There’s a buzz in the air at Sunridge Gardens—it’s the sound of honey bees and humanity working together for a better world. This week, in cooperation with the Alvéole Project, Sunridge Gardens installed two hives of urban honeybees in their back courtyard.
“We’ve got approximately 10,000-20,000 bees in the hives right now,” said Cindy Wei, the Alvéole bee keeper assigned to the Sunridge Gardens hives, “We anticipate seeing that number grow to between 50,000-100,000.”
Through the spring and summer, Bria’s urban bees will travel up to 5 km, pollinating as they go, and the result will be a honey harvest for residents to enjoy.

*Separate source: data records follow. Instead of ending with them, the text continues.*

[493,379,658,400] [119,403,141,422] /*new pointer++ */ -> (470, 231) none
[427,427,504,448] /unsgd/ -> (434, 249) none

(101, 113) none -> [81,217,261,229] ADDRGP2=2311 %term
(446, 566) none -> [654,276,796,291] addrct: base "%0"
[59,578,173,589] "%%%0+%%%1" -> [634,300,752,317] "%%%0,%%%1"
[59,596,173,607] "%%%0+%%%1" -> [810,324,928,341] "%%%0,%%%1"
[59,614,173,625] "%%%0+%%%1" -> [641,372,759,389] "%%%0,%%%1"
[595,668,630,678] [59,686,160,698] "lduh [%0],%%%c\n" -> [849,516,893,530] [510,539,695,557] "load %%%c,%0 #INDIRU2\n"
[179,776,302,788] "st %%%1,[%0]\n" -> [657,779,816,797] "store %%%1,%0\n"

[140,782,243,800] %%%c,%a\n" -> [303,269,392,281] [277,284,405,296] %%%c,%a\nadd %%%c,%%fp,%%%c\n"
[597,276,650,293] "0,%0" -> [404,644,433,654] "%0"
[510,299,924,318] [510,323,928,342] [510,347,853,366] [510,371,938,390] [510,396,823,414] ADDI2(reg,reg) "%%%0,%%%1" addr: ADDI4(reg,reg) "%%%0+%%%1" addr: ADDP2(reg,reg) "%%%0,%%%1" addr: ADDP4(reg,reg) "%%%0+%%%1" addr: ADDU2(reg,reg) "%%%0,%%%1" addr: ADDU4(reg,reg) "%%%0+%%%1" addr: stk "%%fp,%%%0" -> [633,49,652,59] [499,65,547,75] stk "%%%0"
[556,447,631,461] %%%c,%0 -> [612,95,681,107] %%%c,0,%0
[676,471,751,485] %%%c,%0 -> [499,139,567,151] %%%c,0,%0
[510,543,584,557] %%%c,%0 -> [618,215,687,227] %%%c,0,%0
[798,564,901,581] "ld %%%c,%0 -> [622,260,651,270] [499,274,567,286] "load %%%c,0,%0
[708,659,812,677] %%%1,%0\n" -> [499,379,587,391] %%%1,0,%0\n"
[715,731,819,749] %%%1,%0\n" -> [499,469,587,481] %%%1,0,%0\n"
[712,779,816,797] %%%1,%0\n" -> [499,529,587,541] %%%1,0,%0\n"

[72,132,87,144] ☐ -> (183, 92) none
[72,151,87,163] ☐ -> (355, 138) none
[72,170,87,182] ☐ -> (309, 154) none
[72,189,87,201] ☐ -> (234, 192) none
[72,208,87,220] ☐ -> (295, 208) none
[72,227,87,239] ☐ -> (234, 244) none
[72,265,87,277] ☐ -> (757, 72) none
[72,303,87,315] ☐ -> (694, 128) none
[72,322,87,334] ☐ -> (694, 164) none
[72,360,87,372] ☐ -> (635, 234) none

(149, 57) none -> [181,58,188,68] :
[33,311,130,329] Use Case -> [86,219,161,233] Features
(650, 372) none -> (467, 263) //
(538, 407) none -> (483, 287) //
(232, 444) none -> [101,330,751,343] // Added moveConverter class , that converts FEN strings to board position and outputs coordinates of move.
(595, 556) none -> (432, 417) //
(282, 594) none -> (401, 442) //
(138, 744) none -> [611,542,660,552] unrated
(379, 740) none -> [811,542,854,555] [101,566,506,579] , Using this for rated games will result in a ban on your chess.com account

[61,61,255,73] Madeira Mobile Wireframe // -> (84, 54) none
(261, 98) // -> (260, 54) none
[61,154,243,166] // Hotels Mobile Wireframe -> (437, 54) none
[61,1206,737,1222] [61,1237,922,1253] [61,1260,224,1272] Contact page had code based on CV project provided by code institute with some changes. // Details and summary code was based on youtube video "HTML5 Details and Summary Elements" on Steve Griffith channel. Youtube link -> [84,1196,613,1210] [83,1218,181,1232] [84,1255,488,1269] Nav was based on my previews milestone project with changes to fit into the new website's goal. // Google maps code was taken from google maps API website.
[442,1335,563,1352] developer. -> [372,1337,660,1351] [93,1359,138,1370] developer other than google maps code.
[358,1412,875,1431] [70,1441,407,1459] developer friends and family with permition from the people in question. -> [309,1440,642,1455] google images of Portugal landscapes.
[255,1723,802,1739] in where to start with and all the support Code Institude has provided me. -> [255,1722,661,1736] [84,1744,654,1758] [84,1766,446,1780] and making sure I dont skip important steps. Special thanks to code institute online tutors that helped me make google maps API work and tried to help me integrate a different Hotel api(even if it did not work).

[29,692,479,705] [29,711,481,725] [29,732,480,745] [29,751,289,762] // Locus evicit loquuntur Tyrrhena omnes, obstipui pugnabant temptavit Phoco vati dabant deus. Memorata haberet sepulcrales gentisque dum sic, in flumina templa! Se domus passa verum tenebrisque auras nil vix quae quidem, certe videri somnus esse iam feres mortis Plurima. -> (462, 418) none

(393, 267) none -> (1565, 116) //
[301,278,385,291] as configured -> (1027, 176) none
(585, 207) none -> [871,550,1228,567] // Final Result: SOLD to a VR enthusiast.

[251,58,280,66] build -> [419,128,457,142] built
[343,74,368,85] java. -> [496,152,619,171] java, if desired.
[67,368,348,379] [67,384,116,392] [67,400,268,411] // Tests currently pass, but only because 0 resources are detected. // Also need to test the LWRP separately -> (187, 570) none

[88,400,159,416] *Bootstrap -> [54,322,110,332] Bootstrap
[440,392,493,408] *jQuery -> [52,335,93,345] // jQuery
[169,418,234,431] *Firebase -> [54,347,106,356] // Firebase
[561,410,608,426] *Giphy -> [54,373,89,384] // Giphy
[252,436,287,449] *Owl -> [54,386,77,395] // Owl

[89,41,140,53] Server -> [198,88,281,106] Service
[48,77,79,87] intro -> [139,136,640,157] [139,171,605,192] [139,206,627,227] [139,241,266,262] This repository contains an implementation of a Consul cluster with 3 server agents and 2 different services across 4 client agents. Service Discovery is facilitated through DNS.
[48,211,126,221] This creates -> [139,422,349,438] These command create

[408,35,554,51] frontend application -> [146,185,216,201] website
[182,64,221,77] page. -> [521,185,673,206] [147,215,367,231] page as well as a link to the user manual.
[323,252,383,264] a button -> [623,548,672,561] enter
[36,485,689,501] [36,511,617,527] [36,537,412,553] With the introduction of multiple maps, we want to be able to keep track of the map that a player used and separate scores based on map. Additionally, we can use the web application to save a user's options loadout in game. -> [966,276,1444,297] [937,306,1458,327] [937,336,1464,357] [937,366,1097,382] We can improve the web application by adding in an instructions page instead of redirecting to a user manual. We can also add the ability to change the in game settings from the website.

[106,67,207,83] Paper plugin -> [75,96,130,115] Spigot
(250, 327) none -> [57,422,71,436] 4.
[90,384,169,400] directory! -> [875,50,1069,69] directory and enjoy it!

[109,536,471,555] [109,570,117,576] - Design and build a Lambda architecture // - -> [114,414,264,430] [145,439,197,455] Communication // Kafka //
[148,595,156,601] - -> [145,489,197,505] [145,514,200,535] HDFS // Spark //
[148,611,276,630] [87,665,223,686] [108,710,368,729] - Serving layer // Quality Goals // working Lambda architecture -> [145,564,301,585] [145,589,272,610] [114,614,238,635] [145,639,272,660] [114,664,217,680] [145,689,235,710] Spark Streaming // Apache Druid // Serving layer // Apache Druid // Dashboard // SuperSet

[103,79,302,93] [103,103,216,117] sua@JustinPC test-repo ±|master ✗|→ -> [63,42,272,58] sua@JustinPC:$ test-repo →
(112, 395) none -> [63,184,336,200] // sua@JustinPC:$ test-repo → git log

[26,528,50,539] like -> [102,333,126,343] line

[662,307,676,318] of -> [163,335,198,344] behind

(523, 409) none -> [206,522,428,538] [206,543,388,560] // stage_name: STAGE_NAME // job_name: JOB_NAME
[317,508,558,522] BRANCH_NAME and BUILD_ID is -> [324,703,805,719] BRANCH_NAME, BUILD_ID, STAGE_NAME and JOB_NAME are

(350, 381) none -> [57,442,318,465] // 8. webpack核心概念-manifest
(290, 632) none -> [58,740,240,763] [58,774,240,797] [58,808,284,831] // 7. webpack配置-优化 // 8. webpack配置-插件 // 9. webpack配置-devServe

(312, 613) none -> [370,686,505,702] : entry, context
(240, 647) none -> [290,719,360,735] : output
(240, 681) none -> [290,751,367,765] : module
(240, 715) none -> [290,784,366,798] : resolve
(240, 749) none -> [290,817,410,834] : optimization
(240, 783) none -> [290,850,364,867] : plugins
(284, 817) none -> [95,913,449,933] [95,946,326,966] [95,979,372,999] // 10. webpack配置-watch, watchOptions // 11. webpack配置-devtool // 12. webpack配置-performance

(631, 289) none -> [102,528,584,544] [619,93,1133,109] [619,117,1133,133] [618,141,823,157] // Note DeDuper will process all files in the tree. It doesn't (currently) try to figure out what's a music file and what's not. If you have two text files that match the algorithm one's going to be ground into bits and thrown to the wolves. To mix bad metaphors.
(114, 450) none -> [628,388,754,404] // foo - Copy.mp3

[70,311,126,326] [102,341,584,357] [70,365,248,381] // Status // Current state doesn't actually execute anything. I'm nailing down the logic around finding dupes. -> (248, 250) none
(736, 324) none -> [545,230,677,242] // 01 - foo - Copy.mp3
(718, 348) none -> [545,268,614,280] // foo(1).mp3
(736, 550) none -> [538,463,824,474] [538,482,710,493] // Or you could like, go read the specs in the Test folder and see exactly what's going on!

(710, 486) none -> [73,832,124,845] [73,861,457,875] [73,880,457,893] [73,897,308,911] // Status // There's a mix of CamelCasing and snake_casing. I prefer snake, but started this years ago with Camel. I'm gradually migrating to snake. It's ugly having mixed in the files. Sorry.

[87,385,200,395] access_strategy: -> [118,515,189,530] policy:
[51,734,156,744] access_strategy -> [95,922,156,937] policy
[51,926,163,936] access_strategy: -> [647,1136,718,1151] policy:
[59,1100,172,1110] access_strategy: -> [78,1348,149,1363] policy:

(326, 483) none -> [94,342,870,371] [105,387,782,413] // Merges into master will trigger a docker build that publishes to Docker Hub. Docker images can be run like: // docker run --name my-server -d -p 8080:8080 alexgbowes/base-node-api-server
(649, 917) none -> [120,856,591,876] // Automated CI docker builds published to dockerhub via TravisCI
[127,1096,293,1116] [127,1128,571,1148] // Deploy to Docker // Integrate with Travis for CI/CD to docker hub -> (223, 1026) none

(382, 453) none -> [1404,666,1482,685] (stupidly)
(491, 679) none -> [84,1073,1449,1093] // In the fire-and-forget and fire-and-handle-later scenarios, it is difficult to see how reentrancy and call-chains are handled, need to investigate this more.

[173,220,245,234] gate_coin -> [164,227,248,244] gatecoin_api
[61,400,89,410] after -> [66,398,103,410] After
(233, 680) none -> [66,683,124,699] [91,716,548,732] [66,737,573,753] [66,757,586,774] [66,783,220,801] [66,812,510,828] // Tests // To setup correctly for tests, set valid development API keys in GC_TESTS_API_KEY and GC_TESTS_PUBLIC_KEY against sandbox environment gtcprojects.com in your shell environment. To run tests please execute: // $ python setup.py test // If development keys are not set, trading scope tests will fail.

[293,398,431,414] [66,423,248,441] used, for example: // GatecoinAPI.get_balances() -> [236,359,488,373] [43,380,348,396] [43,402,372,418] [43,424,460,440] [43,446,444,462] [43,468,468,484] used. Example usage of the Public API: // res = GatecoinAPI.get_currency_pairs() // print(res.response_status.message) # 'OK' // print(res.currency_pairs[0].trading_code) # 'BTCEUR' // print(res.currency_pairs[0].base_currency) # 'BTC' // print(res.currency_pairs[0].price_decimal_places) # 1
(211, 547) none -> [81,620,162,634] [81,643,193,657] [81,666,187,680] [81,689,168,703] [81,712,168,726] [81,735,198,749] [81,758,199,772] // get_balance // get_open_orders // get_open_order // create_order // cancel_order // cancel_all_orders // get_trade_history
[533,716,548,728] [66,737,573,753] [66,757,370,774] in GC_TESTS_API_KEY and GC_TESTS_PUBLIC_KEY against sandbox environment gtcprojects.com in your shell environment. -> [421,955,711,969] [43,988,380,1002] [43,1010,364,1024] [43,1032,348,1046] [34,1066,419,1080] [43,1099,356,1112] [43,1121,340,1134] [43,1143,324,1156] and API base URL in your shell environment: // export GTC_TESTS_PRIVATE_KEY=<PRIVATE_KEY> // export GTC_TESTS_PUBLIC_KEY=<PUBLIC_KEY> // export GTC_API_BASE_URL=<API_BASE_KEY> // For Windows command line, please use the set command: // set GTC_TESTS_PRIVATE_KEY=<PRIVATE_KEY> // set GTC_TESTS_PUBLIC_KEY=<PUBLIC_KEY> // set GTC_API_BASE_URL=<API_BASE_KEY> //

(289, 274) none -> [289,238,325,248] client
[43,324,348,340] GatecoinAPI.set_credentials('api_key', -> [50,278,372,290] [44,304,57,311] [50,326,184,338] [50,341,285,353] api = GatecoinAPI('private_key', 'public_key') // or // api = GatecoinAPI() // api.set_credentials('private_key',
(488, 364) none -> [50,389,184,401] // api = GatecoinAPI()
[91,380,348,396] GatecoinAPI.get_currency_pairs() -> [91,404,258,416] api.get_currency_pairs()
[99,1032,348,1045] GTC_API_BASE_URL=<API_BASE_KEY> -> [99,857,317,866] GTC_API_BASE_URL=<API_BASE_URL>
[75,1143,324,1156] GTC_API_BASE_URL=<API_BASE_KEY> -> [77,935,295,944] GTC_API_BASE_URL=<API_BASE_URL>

Residents gathered to watch Cindy set up the hives and ask questions about the bees behaviour and how she’ll care for them. Janet, has lived at Sunridge Gardens since 2013, even got an opportunity to meet the Queen up close. “At first, I was concerned about keeping bees. I wondered about stinging and swarming,” she says. “But I did some research, and I realized how much we need to support our pollinators. This is something we can do to help.”
Recently, there has been a ‘save the bees’ movement as people recognize that the loss of habitat and climate change have created an emergency for pollinators. Worldwide, bees pollinate 130 varieties of fruits and vegetables—that’s one-third of our food supply. At Sunridge Gardens, along with hosting the bees and harvesting the honey, residents will have the opportunity to engage in two beekeeping workshops and learn more about the impact bees have on our environment.
“This project fits well with our other green practices,” says Shannon Saunders, General Manager. Sunridge Gardens is a LEED (Leader in Energy and Environmental Design) certified building. It’s also a BOMA (Building Owners and Managers Association) Best certified building, meeting industry standards for sustainability. “I love that hosting these hives contributes to the health and wellbeing of our environment and at the same time contributes to our residents’ quality of life as well.”